Grove Hall banner array will honor Black women leaders past, present

This banner is hanging in Grove Hall as an example of what organizers hope will be in a full array of 200 portraits by mid-July.
Photo courtesy Rep. Chris Worrell

More than 200 Black women leaders past and present will be honored with street pole banners along Blue Hill Avenue (from Quincy Street to Franklin Park), Washington Street, and Seaver Street in Grove Hall this summer in what organizers say will be the largest such public display in the city.

The “Black Women Lead” project has been in the works since 2019, according to one of the organizers, Ed Gaskin of Grove Hall Main Streets, who said the object of the displays is to highlight the names of Black women who have been leaders locally and nationally and worked “tirelessly since the 1700s to make Boston a better place.”

“I can’t imagine it will be received by the community in any way but positive,” said Gaskin, who noted that fundraising efforts are still ongoing to make the project, which is being supported by the Kraft Foundation, City Councillor Brian Worrell, and state Rep. Chris Worrell, a reality this summer.

“The idea is to give a sense of purpose and history,” said Gaskin. “You go from Sojourner Truth and Harriet Tubman who were abolitionists or helped escaped slaves on the Underground Railroad. Fast forward and we have a Black mayor, a Black congresswoman, and a black US attorney, so this banner project gives you a sweeping sense of history.”

The names listed for display include people like the late state Rep. Doris Bunte, long-time activists Alfreda Harris and the Mildred Hailey, and television personalities Rev. Liz Walker and Karen Holmes Ward. There are long-ago activists like Geraldine Pindell Trotter, 20th century leaders like Gail Snowden, and current day thought-leaders like Karilyn Crockett, the author of “People Before Highways.”

“These Black women leaders represent the possibilities my family, and so many other families, envisioned when they came to Boston from West Virginia in the 1950s,” said Crockett. “It’s an incredible honor because I appreciate the way Grove Hall Main Streets and others involved are sending a collective message that no one community or city walks on one person. There are so many hands and hearts put into loving and leaning into justice.”

Former state Rep. and city housing official Charlotte Golar Richie said she was humbled to be included as an honoree.

“My hope is that this project is just the beginning of an ongoing effort that documents and celebrates the contributions of Black women in our society – those we know and those that are unacknowledged or underacknowledged,” she said.

“Role models count in our society and having somebody that looks like you and is doing things you might like to do helps our young people dream about possibilities.”

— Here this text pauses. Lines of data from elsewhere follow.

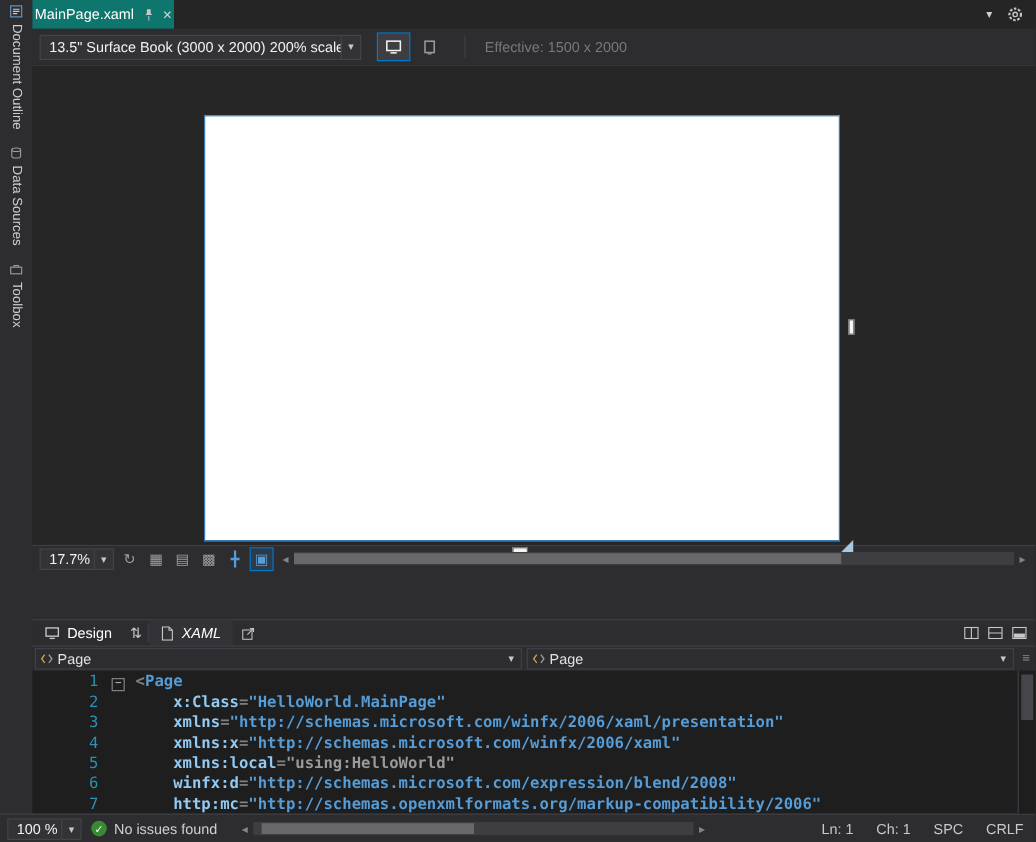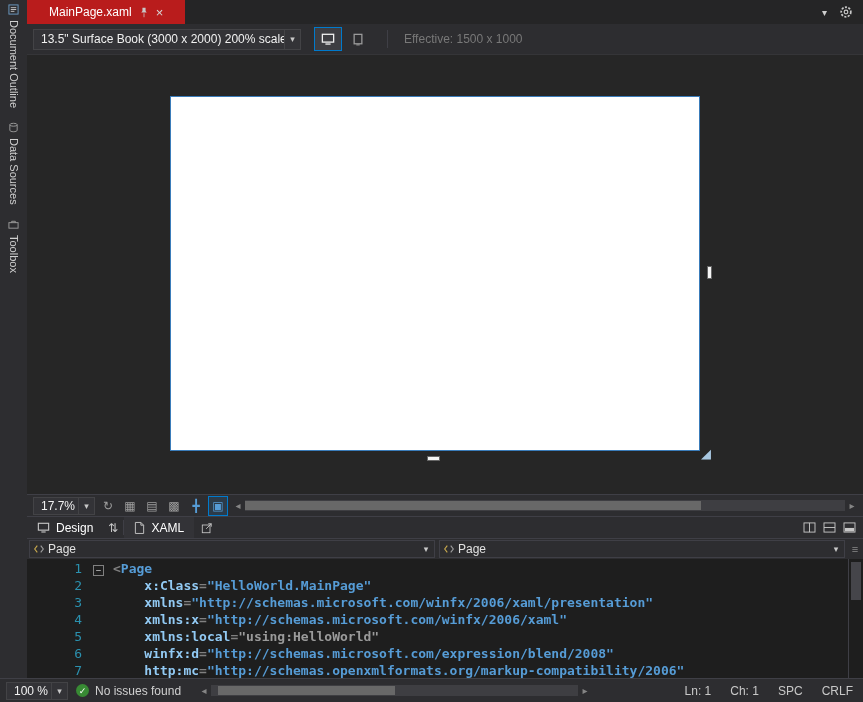--- a/index.html
+++ b/index.html
@@ -17,7 +17,7 @@
 
   
   .tabbar { height:24px; background:#252526; display:flex; align-items:stretch; flex:none; }
-  .doc-tab { background:#b91c1c; color:#fff; display:flex; align-items:center; gap:7px; padding:0 22px; font-size:12px; }
+  .doc-tab { background:#0f766e; color:#fff; display:flex; align-items:center; gap:7px; padding:0 2px; font-size:12px; }
   .doc-tab .close { color:#d8d8d8; font-size:13px; line-height:1; }
   .tabbar-right { margin-left:auto; display:flex; align-items:center; gap:12px; padding-right:10px; color:#cfcfcf; }
 

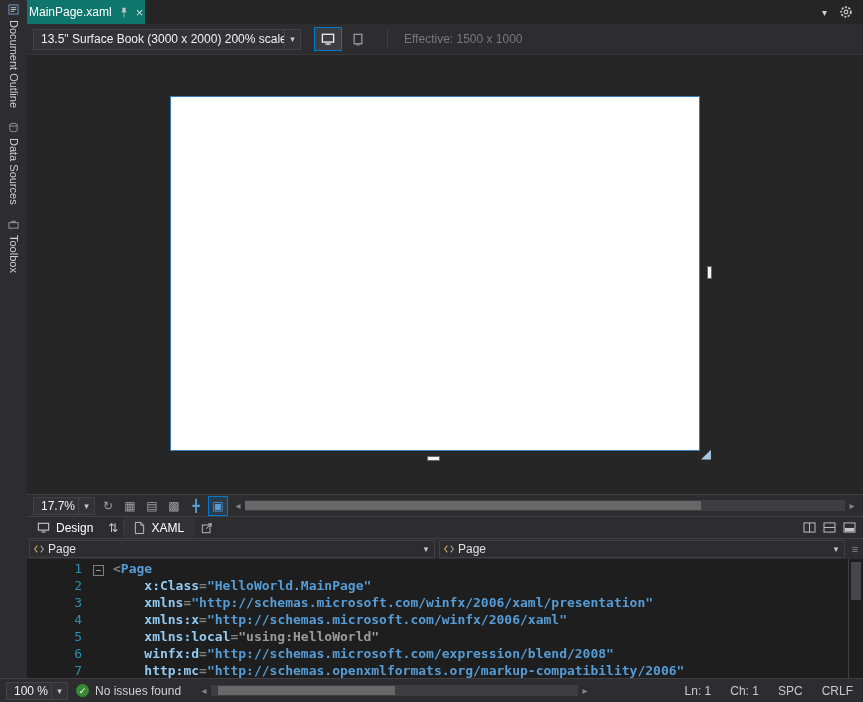--- a/index.html
+++ b/index.html
@@ -180,7 +180,7 @@
           </span>
         </div>
         <span class="tool-sep"></span>
-        <span class="effective">Effective: 1500 x 1000</span>
+        <span class="effective">Effective: 1500 x 2000</span>
       </div>
 
       <div class="design-surface">

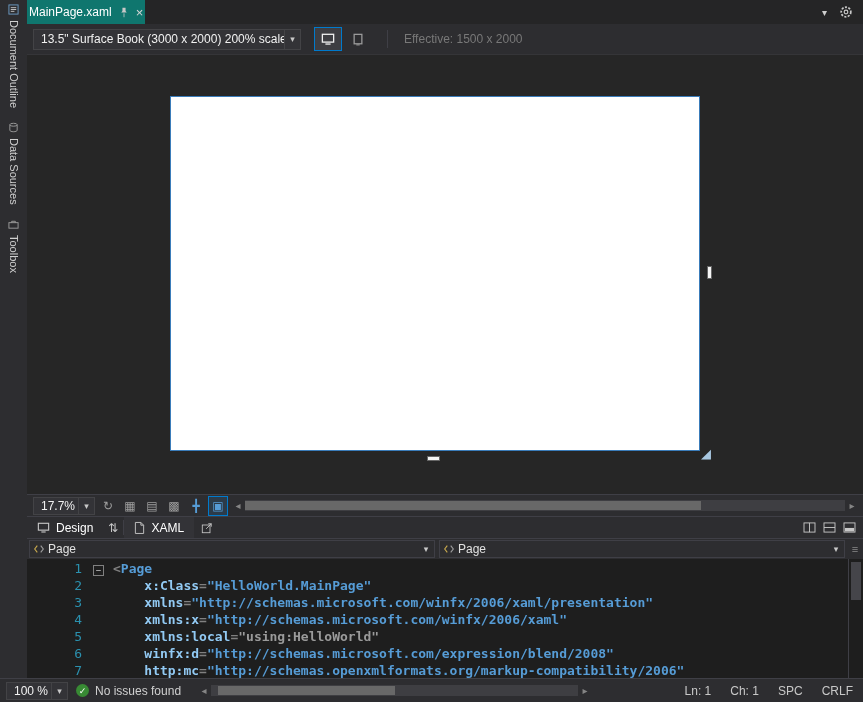--- a/index.html
+++ b/index.html
@@ -55,7 +55,7 @@
   .designer-thumb { left:0; width:76%; }
 
   
-  .split-bar { height:22px; background:#2d2d30; border-top:1px solid #3f3f46; display:flex; align-items:center; flex:none; font-size:12px; }
+  .split-bar { height:22px; background:#2d2d30; border-top:1px solid #3f3f46; display:flex; align-items:center; flex:none; font-size:12px;margin-top:40px; }
   .split-tab { display:flex; align-items:center; gap:6px; padding:0 10px; height:100%; color:#ffffff; }
   .split-tab.active { background:#333337; }
   .swap-btn { padding:0 5px; color:#c8c8c8; font-size:12px; }

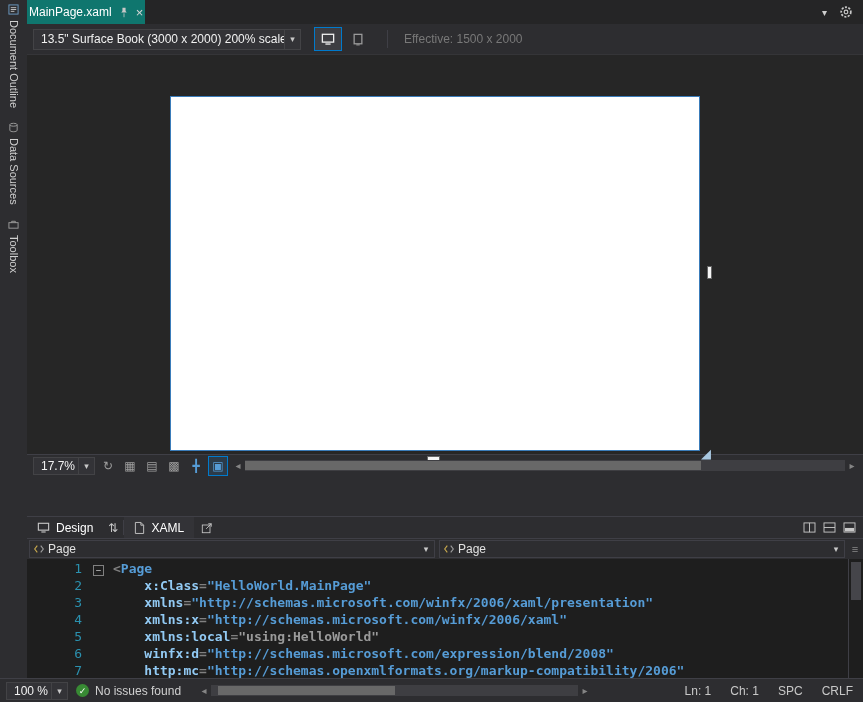--- a/index.html
+++ b/index.html
@@ -57,7 +57,7 @@
   
   .split-bar { height:22px; background:#2d2d30; border-top:1px solid #3f3f46; display:flex; align-items:center; flex:none; font-size:12px;margin-top:40px; }
   .split-tab { display:flex; align-items:center; gap:6px; padding:0 10px; height:100%; color:#ffffff; }
-  .split-tab.active { background:#333337; }
+  .split-tab.active { background:#333337;font-style:italic; }
   .swap-btn { padding:0 5px; color:#c8c8c8; font-size:12px; }
   .split-sep { width:1px; height:15px; background:#3f3f46; }
   .popout-btn { padding:0 7px; display:flex; align-items:center; }

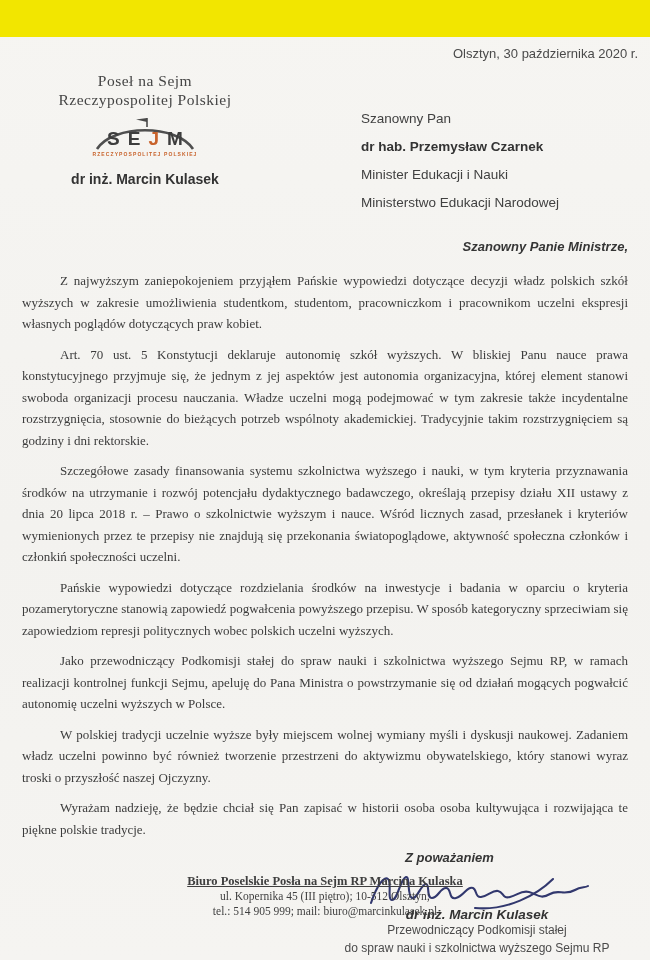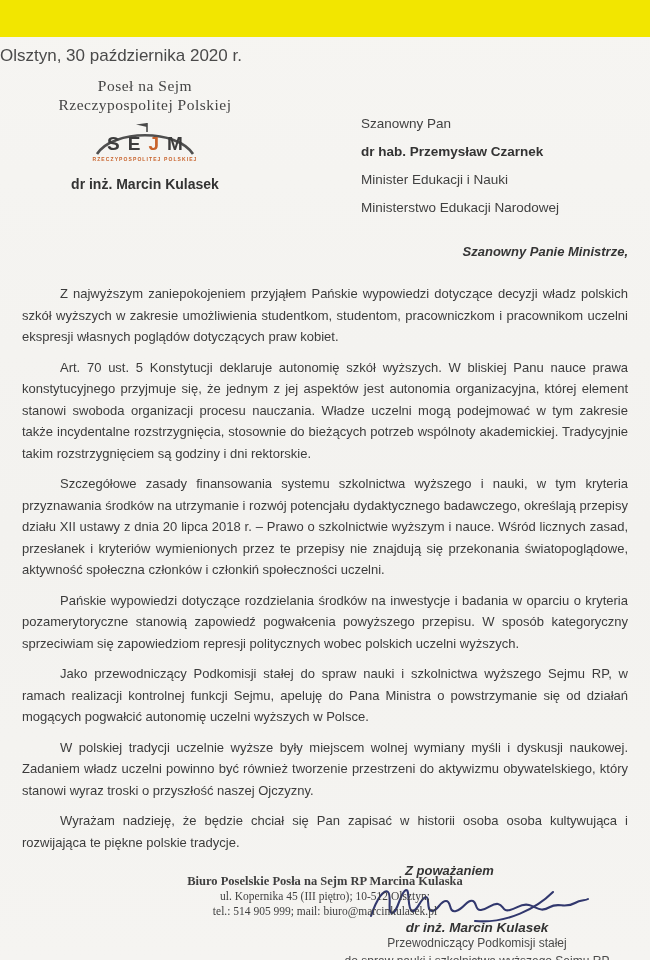--- a/index.html
+++ b/index.html
@@ -26,9 +26,9 @@
     background: var(--yellow);
   }
   .date {
-    text-align: left;
-    padding: 9px 20px 0 0;
-    font-size: 17px;
+    text-align: right;
+    padding: 9px 12px 0 0;
+    font-size: 13px;
     color: #4a4a4a;
   }
   .header {

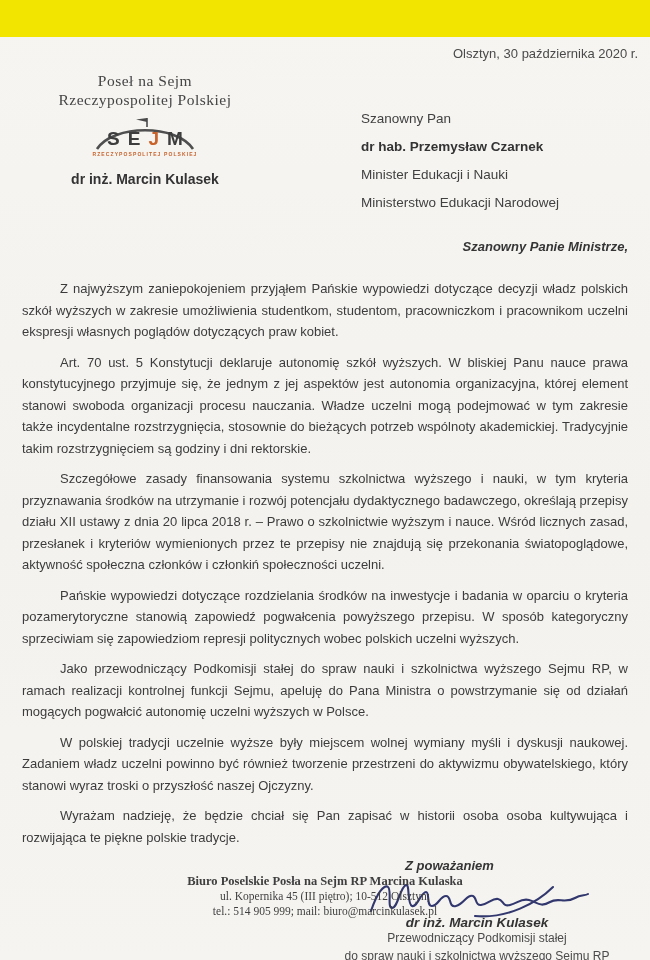--- a/index.html
+++ b/index.html
@@ -94,7 +94,8 @@
     text-align: right;
   }
   .body-text {
-    margin: 24px 22px 0 22px;
+    margin: 16px 22px 0 22px;
+    font-family: Liberation Serif, serif;
   }
   .body-text p {
     font-size: 13px;

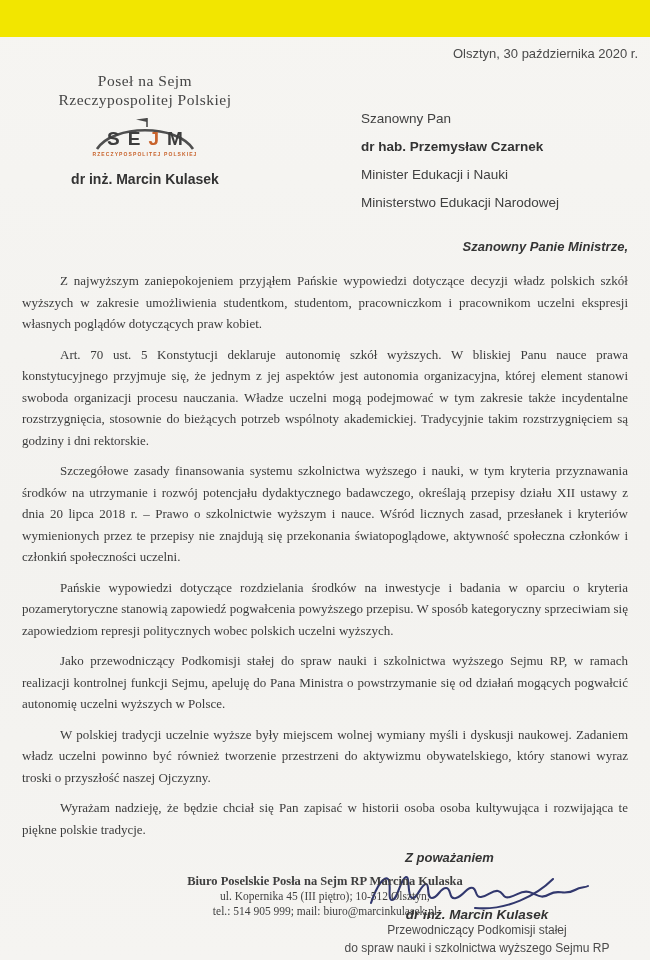--- a/index.html
+++ b/index.html
@@ -139,7 +139,7 @@
     font-family: "Liberation Serif", serif;
     color: #3f3f3f;
   }
-  .footer-line1 { font-size: 12.5px; font-weight: 700; line-height: 15px; }
+  .footer-line1 { font-size: 12.5px; font-weight: 700; line-height: 15px; text-decoration: underline; }
   .footer-line2, .footer-line3 { font-size: 11.5px; line-height: 14.5px; }
 </style>
 </head>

The Worrell brothers will help launch the effort during a State House event this Friday (May 12). “So often we forget what these Black women have done or are doing for the community,” said Chris. “We want to make this a yearly thing because you can’t uplift all that Black women have done in just one year…We believe every other city and small town could take this model from the 5th Suffolk District and District 4 to honor their community’s Black women past and present.”

For his part, Brian hopes the array of 200-plus Black women depicted one after another on street banners will be groundbreaking in his neighborhood. “When I was in school you have one person come to you and tell you to stay in school,” he said. “You remember who it was, but it feels like an anomaly when just one person encourages you. When you have 200-plus people coming at you and saying you can be a change agent because they did it, it broadens the possibilities for our young people.”

Gaskin said they are still seeking about $40,000 to fund the project and install all 200-plus banners. He said he can get the banners in place within three weeks of completing the fundraising – and the hope is that will be done by July when the national NAACP convention takes place in Boston.

“I’d like to have them up for that event and I think the attendees would like to come see these banners as a placemaking event,” he added.